Reproduce all of the data exactly as written.
+ + +
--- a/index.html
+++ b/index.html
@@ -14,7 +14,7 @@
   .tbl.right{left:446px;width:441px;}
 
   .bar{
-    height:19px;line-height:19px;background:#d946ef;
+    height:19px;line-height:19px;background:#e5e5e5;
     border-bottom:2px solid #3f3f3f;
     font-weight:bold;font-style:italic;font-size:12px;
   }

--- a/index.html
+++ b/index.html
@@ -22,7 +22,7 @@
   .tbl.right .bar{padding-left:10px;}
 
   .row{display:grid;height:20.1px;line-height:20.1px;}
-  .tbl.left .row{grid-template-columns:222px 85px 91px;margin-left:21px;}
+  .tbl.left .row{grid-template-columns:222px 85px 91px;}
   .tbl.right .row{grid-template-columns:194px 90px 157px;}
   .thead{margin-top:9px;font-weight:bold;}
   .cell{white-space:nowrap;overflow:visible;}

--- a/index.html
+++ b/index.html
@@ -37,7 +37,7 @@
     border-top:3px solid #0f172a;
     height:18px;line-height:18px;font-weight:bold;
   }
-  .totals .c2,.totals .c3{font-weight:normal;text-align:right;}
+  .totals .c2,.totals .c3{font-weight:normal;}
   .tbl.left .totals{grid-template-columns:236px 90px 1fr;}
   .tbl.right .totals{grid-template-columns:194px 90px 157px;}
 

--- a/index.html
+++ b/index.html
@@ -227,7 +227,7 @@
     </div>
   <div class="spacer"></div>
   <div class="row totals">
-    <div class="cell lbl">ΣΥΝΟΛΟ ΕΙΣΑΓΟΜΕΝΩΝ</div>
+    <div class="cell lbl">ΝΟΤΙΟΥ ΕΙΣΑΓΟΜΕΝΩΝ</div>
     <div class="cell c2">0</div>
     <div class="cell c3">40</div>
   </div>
+ + +
• _COMPLETED TASK_:
--- a/index.html
+++ b/index.html
@@ -14,7 +14,7 @@
   .tbl.right{left:446px;width:441px;}
 
   .bar{
-    height:19px;line-height:19px;background:#d946ef;
+    height:19px;line-height:19px;background:#e5e5e5;
     border-bottom:2px solid #3f3f3f;
     font-weight:bold;font-style:italic;font-size:12px;
   }

--- a/index.html
+++ b/index.html
@@ -22,7 +22,7 @@
   .tbl.right .bar{padding-left:10px;}
 
   .row{display:grid;height:20.1px;line-height:20.1px;}
-  .tbl.left .row{grid-template-columns:222px 85px 91px;margin-left:21px;}
+  .tbl.left .row{grid-template-columns:222px 85px 91px;}
   .tbl.right .row{grid-template-columns:194px 90px 157px;}
   .thead{margin-top:9px;font-weight:bold;}
   .cell{white-space:nowrap;overflow:visible;}

--- a/index.html
+++ b/index.html
@@ -37,7 +37,7 @@
     border-top:3px solid #0f172a;
     height:18px;line-height:18px;font-weight:bold;
   }
-  .totals .c2,.totals .c3{font-weight:normal;text-align:right;}
+  .totals .c2,.totals .c3{font-weight:normal;}
   .tbl.left .totals{grid-template-columns:236px 90px 1fr;}
   .tbl.right .totals{grid-template-columns:194px 90px 157px;}
 

--- a/index.html
+++ b/index.html
@@ -227,7 +227,7 @@
     </div>
   <div class="spacer"></div>
   <div class="row totals">
-    <div class="cell lbl">ΣΥΝΟΛΟ ΕΙΣΑΓΟΜΕΝΩΝ</div>
+    <div class="cell lbl">ΝΟΤΙΟΥ ΕΙΣΑΓΟΜΕΝΩΝ</div>
     <div class="cell c2">0</div>
     <div class="cell c3">40</div>
   </div>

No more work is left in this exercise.